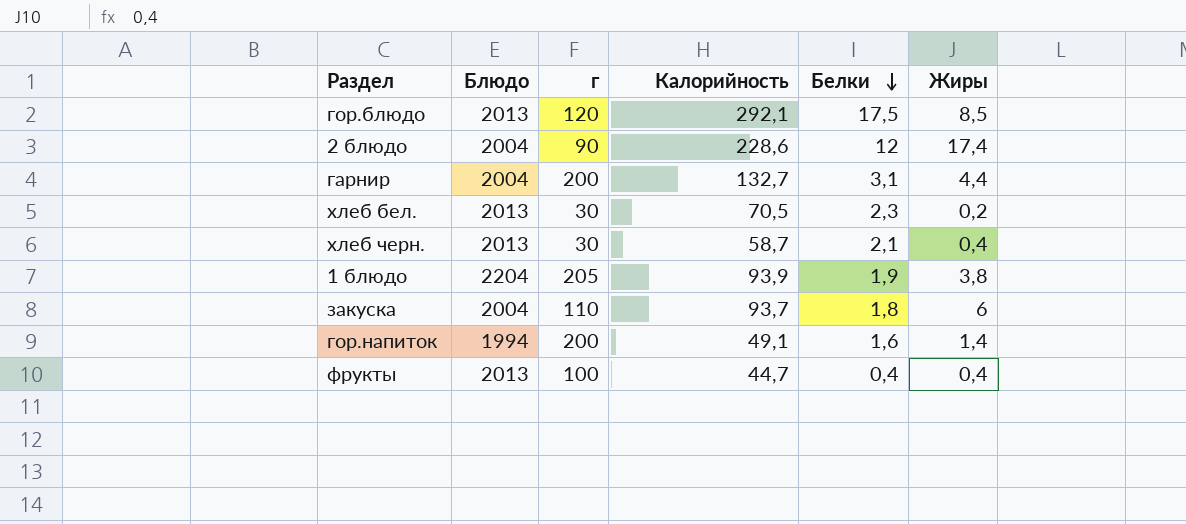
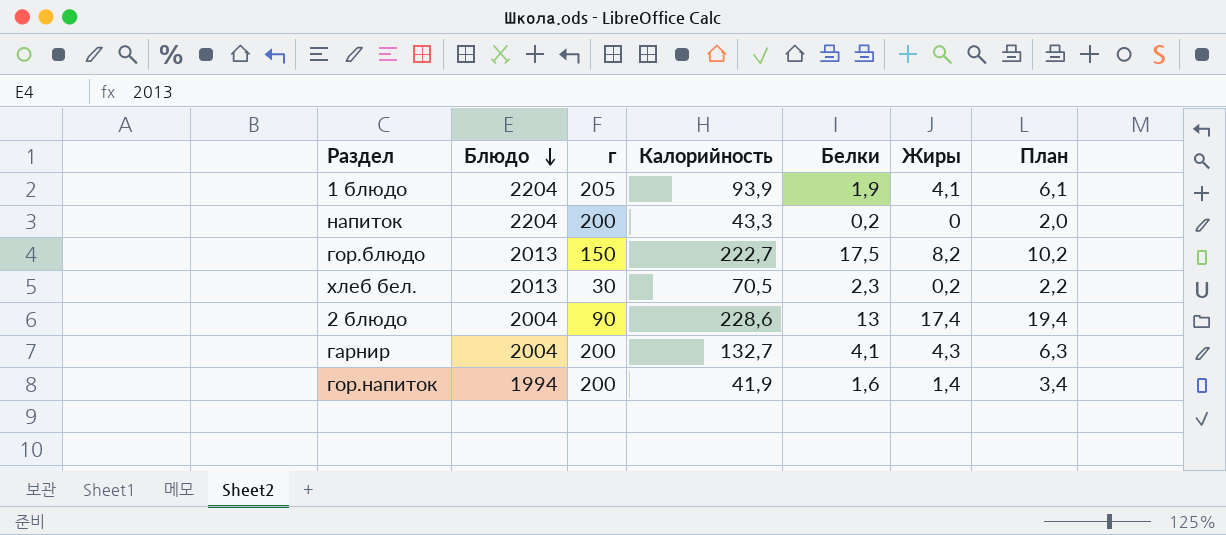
row order: Белки descending -> Блюдо descending
column План | formula: none -> [Жиры] + 2
row хлеб черн.: 2013 | 30 | 58,7 | 2,1 | 0,4 -> none
row закуска: 2004 | 110 | 93,7 | 1,8 | 6 -> none
row фрукты: 2013 | 100 | 44,7 | 0,4 | 0,4 -> none
1 блюдо | Жиры: 3,8 -> 4,1
row напиток: none -> 2204 | 200 | 43,3 | 0,2 | 0 | 2,0
гор.блюдо | г: 120 -> 150
гор.блюдо | Калорийность: 292,1 -> 222,7
гор.блюдо | Жиры: 8,5 -> 8,2
2 блюдо | Белки: 12 -> 13
гарнир | Белки: 3,1 -> 4,1
гарнир | Жиры: 4,4 -> 4,3
гор.напиток | Калорийность: 49,1 -> 41,9

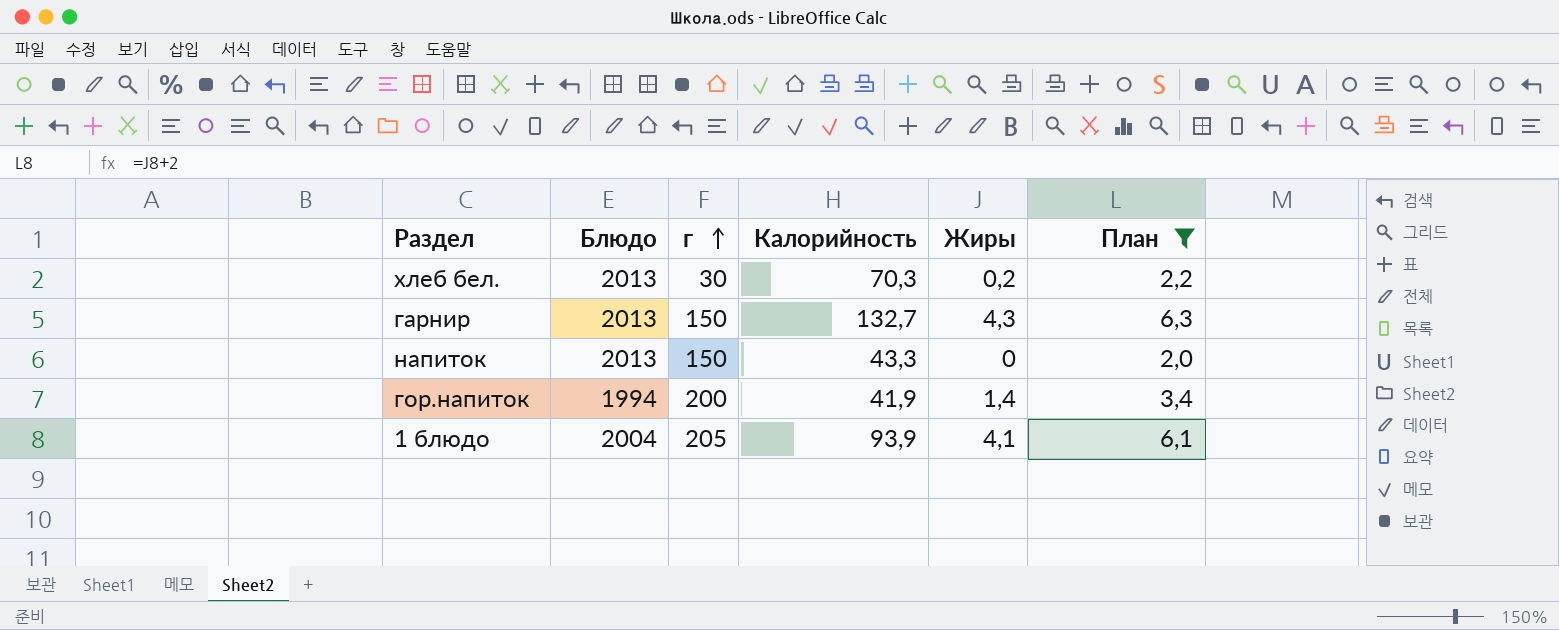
filter: none -> План <= 6,3
row order: Блюдо descending -> г ascending
column Белки | position: 5 -> none
хлеб бел. | Калорийность: 70,5 -> 70,3
гарнир | Блюдо: 2004 -> 2013
гарнир | г: 200 -> 150
напиток | Блюдо: 2204 -> 2013
напиток | г: 200 -> 150
1 блюдо | Блюдо: 2204 -> 2004

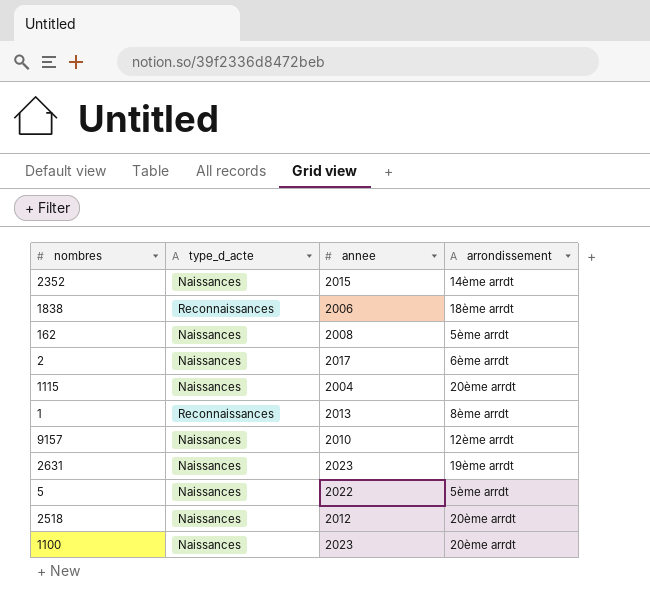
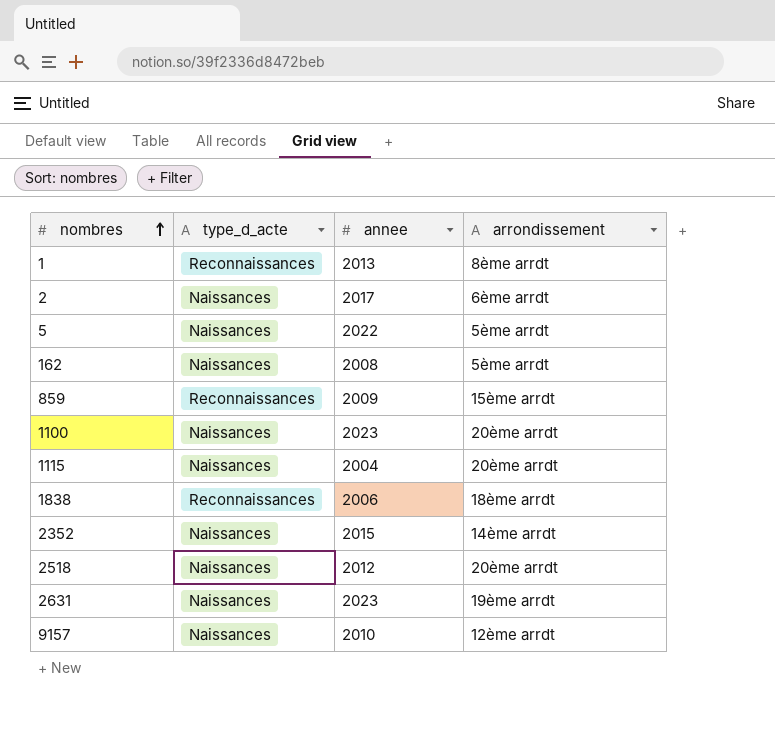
row order: none -> nombres ascending
row 859: none -> Reconnaissances | 2009 | 15ème arrdt

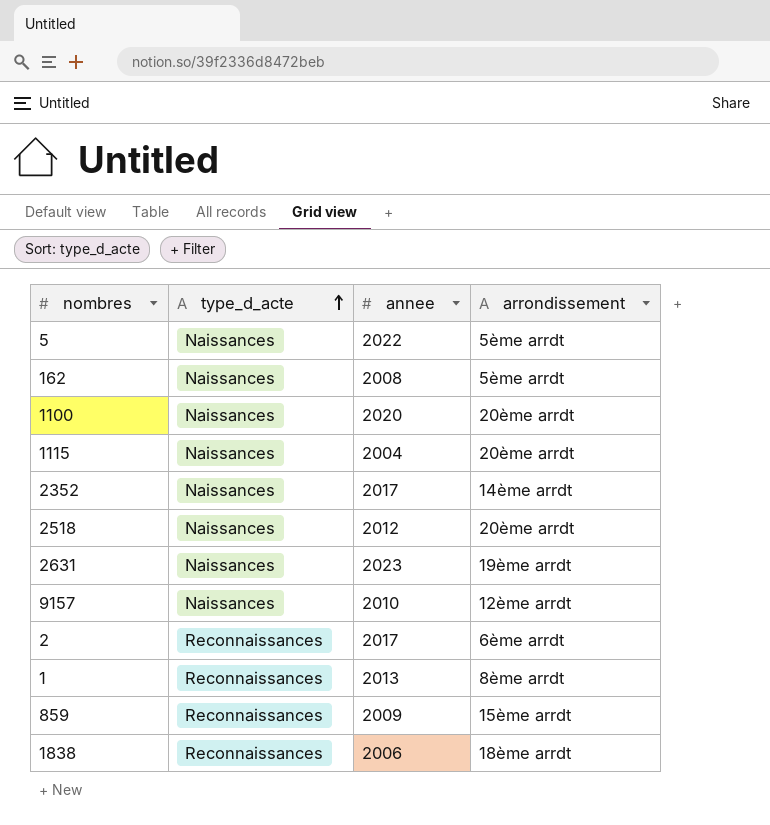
row order: nombres ascending -> type_d_acte ascending
1100 | annee: 2023 -> 2020
2352 | annee: 2015 -> 2017
2 | type_d_acte: Naissances -> Reconnaissances

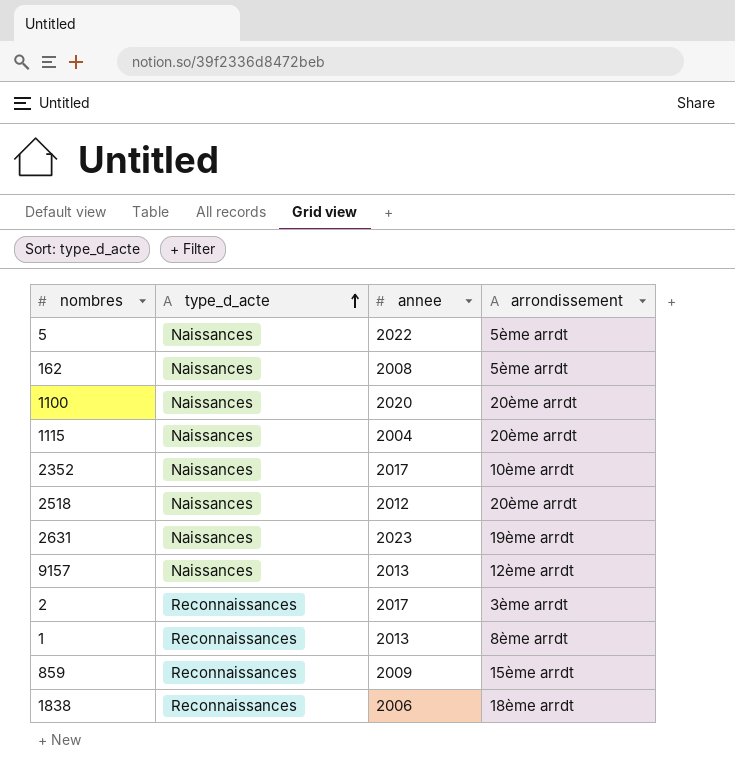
2352 | arrondissement: 14ème arrdt -> 10ème arrdt
9157 | annee: 2010 -> 2013
2 | arrondissement: 6ème arrdt -> 3ème arrdt

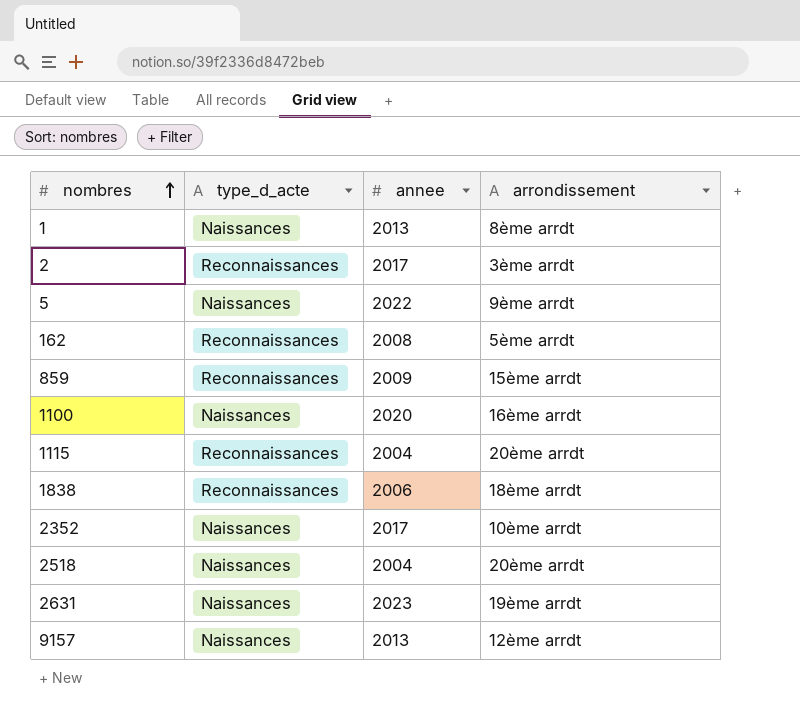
row order: type_d_acte ascending -> nombres ascending
1 | type_d_acte: Reconnaissances -> Naissances
5 | arrondissement: 5ème arrdt -> 9ème arrdt
162 | type_d_acte: Naissances -> Reconnaissances
1100 | arrondissement: 20ème arrdt -> 16ème arrdt
1115 | type_d_acte: Naissances -> Reconnaissances
2518 | annee: 2012 -> 2004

● **Problem requirements**: Please repeat, with no pictures, each line from the start of the records above through the line with "гор.блюдо | Жиры: 8,5 -> 8,2", inclusive, and only those.

● **Answer to this task**:
row order: Белки descending -> Блюдо descending
column План | formula: none -> [Жиры] + 2
row хлеб черн.: 2013 | 30 | 58,7 | 2,1 | 0,4 -> none
row закуска: 2004 | 110 | 93,7 | 1,8 | 6 -> none
row фрукты: 2013 | 100 | 44,7 | 0,4 | 0,4 -> none
1 блюдо | Жиры: 3,8 -> 4,1
row напиток: none -> 2204 | 200 | 43,3 | 0,2 | 0 | 2,0
гор.блюдо | г: 120 -> 150
гор.блюдо | Калорийность: 292,1 -> 222,7
гор.блюдо | Жиры: 8,5 -> 8,2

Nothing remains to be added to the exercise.